Personal information
- Born: August 5, 1995 (age 30) Los Angeles, California, U.S.
- Height: 5 ft 10 in (1.78 m)
- Weight: 180 lb (82 kg)

Career information
- High school: Bishop Amat Memorial (La Puente, California)
- College: UCLA
- NFL draft: 2018: undrafted
- Position: Wide receiver

Career history

Playing
- New England Patriots (2018); Calgary Stampeders (2019)*;
- * Offseason and/or practice squad member only

Coaching
- Arizona (2021–present) Graduate assistant/ wide receivers coach;

Awards and highlights
- Super Bowl champion (LIII);
- Stats at Pro Football Reference

= Darren Andrews =

American football player (born 1995)

Darren Andrews (born August 5, 1995) is an American former football player. He played college football for the UCLA Bruins and signed with the New England Patriots after going undrafted in the 2018 NFL draft.

==Early life==
Andrews attended Bishop Amat Memorial High School where he was a three star recruit by Scout.com and Rivals.com.

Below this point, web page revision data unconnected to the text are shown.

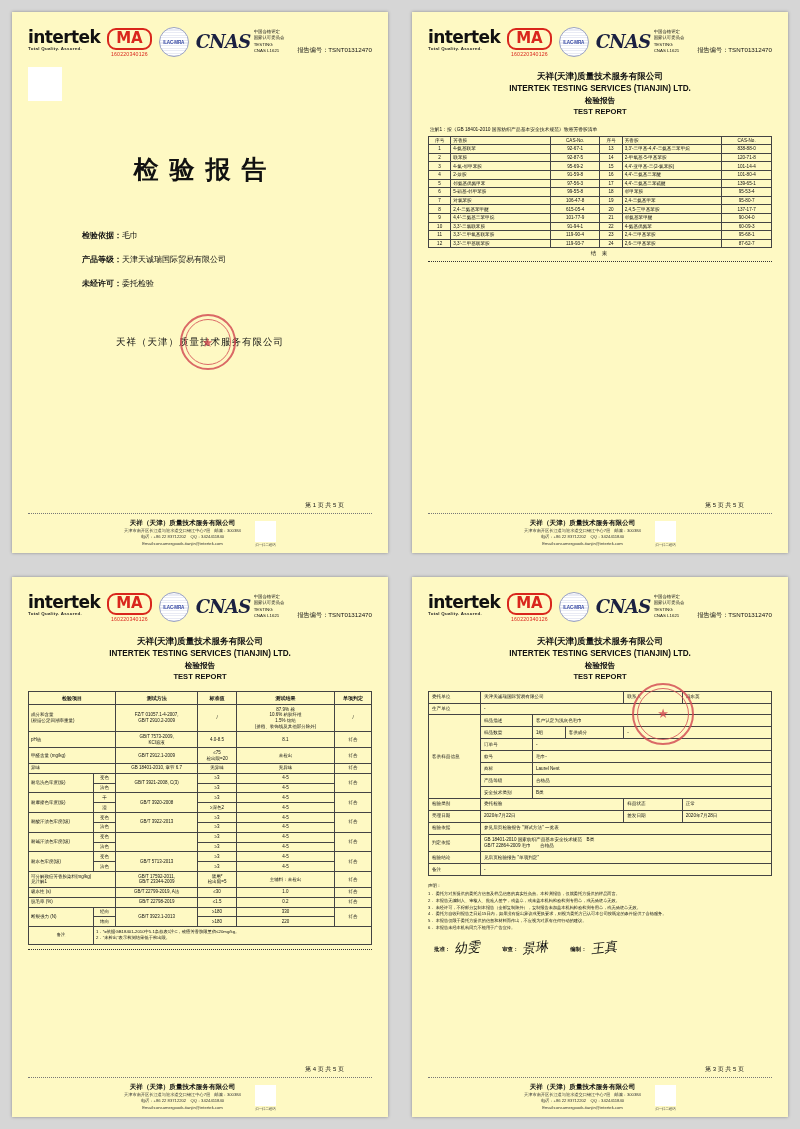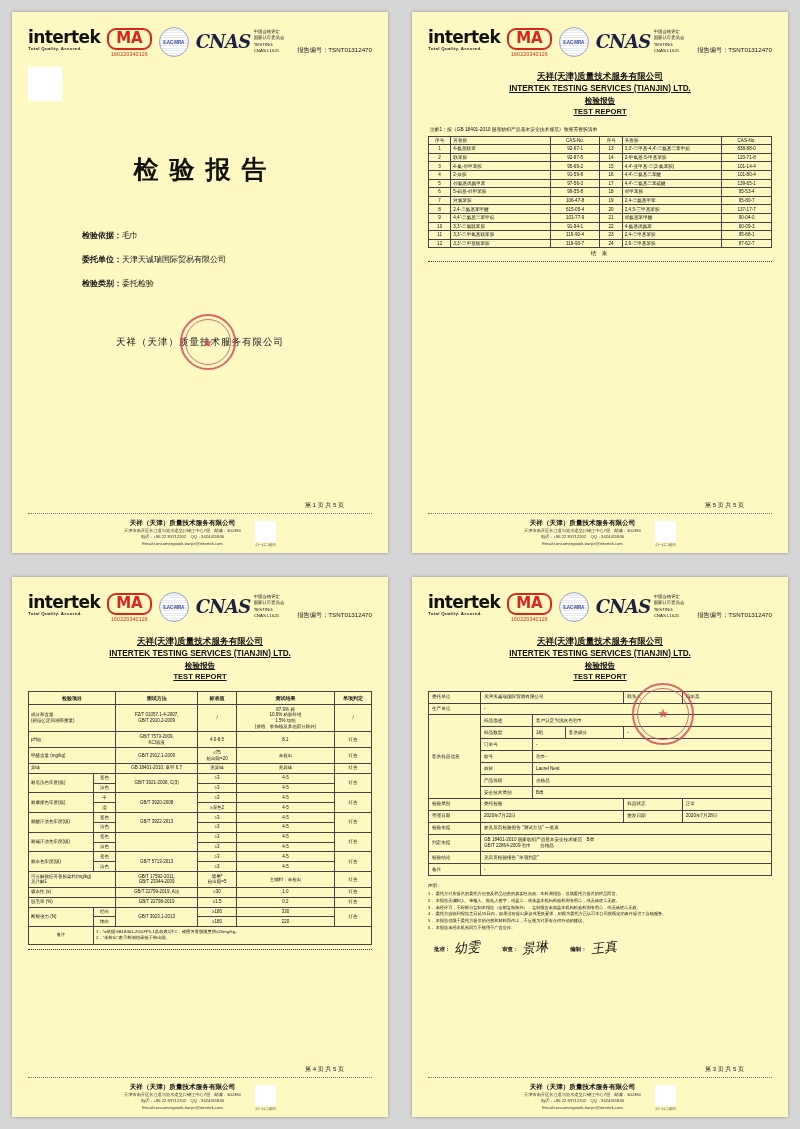--- a/index.html
+++ b/index.html
@@ -93,7 +93,7 @@
   .divider-dots { border-top:1px dotted #777; margin:3px 0 4px 0; }
 
   
-  .rep-head { text-align:center; margin-top:13px; line-height:1.45;text-decoration:underline; }
+  .rep-head { text-align:center; margin-top:13px; line-height:1.45; }
   .rep-head .cn1 { font-size:8.6px; font-weight:bold; }
   .rep-head .en1 { font-size:8.2px; font-weight:bold; }
   .rep-head .cn2 { font-size:7.6px; font-weight:bold; }

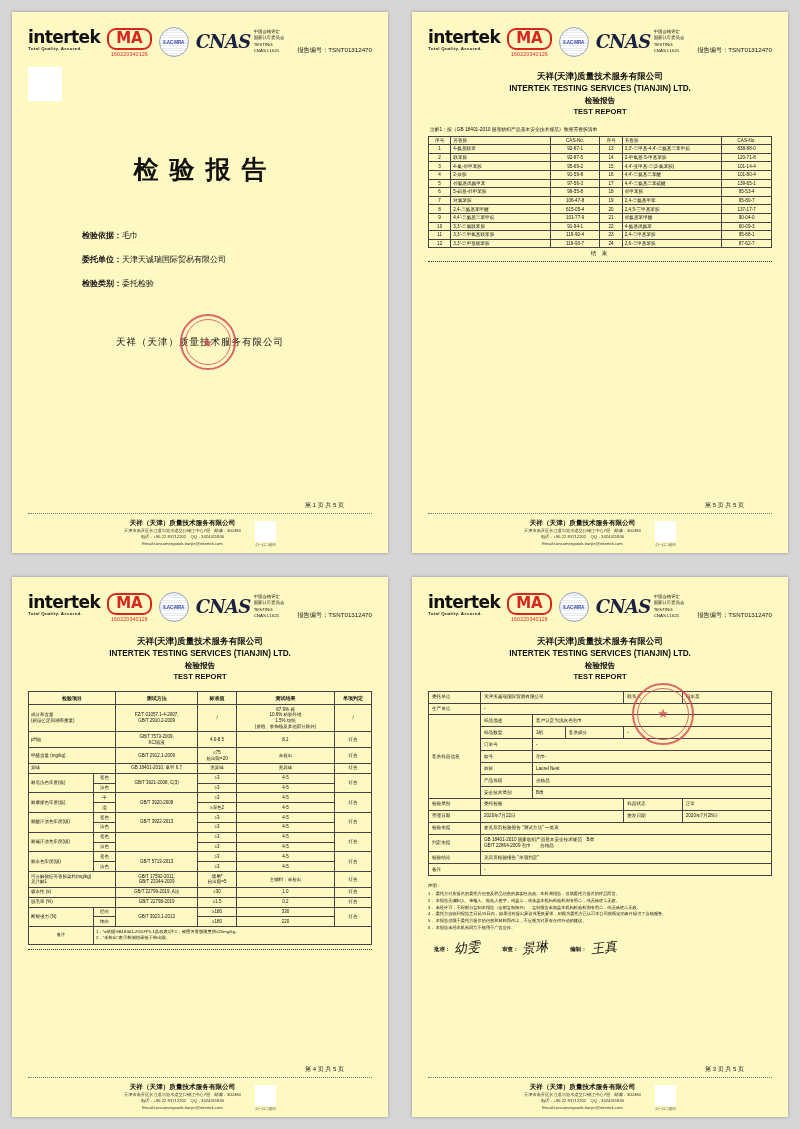--- a/index.html
+++ b/index.html
@@ -177,7 +177,7 @@
         <b>检验依据：</b><span>毛巾</span>
       </div>
       <div>
-        <b>委托单位：</b><span>天津天诚瑞国际贸易有限公司</span>
+        <b>产品等级：</b><span>天津天诚瑞国际贸易有限公司</span>
       </div>
       <div>
         <b>检验类别：</b><span>委托检验</span>

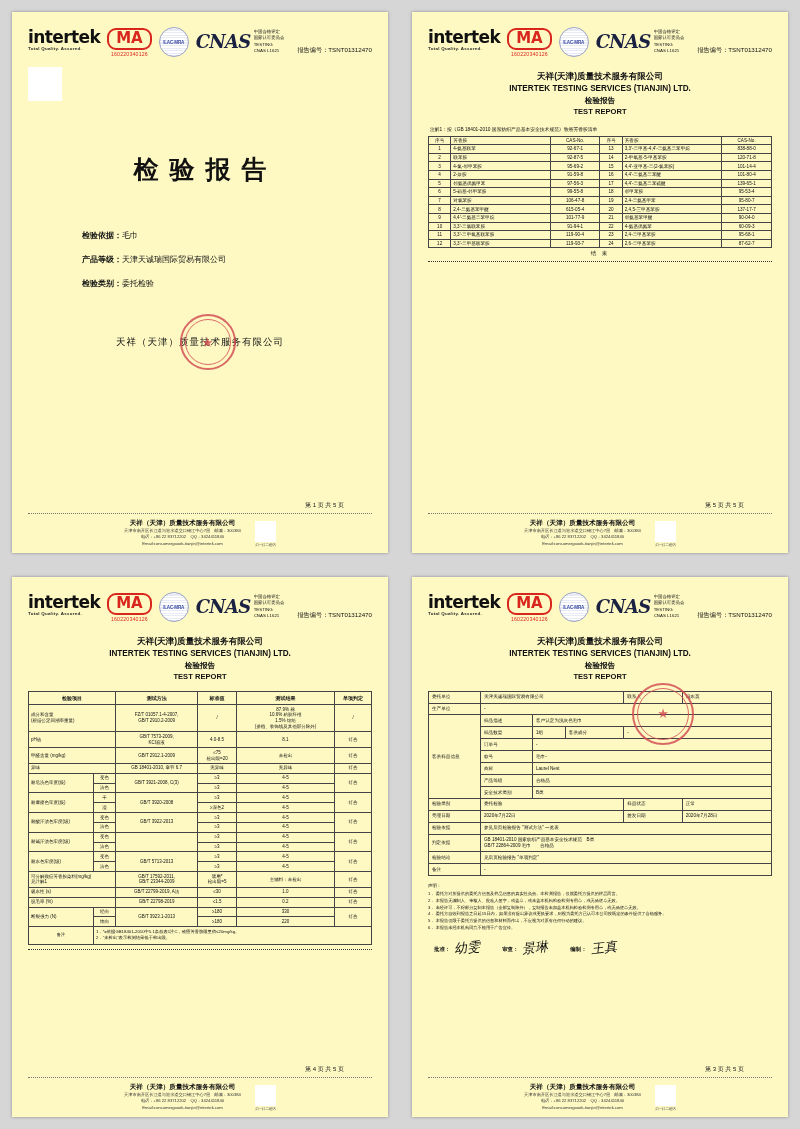--- a/index.html
+++ b/index.html
@@ -180,7 +180,7 @@
         <b>产品等级：</b><span>天津天诚瑞国际贸易有限公司</span>
       </div>
       <div>
-        <b>检验类别：</b><span>委托检验</span>
+        <b>未经许可：</b><span>委托检验</span>
       </div>
     </div>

He was number 111 wide receiver in the nation and number 20 ranked receiver in the west according to Scout.com. Andrews also ran track in high school. He was named Track Athlete of the Year in San Gabriel Valley.

== College career ==
Andrews hauled in 162 passes for 1,977 yards and 15 touchdowns and rushed seven times for 76 yards and one touchdown in 41 games played with the UCLA Bruins, Andrews also had four kick returns for 81 yards, and five punt returns for 34 yards.

== Professional career ==
===New England Patriots===
Andrews signed with the New England Patriots as an undrafted free agent on May 11, 2018. He was waived and put on reserve/non-football injury list on May 14, 2018 after clearing waivers. Andrews won Super Bowl LIII when the Patriots defeated the Los Angeles Rams 13-3. He was released on March 4, 2019.

===Calgary Stampeders===
On September 30, 2019, Andrews was added to the Calgary Stampeders practice roster. He was released on October 26, 2019.